=== Required work ===
Look through the data below and extract, unchanged, the lines from the one that contains "subtotal: 2599.00 -> 2799.00" to the one that contains "total: 4456.97 -> 6460.41", both included.
Start of Exercise inputs
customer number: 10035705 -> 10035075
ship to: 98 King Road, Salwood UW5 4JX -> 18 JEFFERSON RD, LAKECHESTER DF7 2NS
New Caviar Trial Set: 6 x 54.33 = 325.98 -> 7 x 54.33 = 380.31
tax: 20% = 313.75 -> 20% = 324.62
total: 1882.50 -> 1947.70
End of Exercise inputs
Start of Exercise inputs
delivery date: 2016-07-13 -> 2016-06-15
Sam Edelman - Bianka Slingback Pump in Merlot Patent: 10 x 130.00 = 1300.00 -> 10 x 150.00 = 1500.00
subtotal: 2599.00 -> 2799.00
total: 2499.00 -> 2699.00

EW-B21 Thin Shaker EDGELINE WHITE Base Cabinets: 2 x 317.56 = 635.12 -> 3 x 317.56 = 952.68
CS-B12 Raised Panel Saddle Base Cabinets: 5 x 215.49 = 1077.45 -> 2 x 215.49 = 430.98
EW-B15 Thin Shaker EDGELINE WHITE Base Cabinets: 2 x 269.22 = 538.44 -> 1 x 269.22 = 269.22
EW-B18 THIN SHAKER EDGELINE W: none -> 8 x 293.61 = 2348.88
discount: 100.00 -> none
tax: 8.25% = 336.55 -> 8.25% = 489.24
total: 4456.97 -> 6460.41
End of Exercise inputs
=== Exercise answer ===
subtotal: 2599.00 -> 2799.00
total: 2499.00 -> 2699.00

EW-B21 Thin Shaker EDGELINE WHITE Base Cabinets: 2 x 317.56 = 635.12 -> 3 x 317.56 = 952.68
CS-B12 Raised Panel Saddle Base Cabinets: 5 x 215.49 = 1077.45 -> 2 x 215.49 = 430.98
EW-B15 Thin Shaker EDGELINE WHITE Base Cabinets: 2 x 269.22 = 538.44 -> 1 x 269.22 = 269.22
EW-B18 THIN SHAKER EDGELINE W: none -> 8 x 293.61 = 2348.88
discount: 100.00 -> none
tax: 8.25% = 336.55 -> 8.25% = 489.24
total: 4456.97 -> 6460.41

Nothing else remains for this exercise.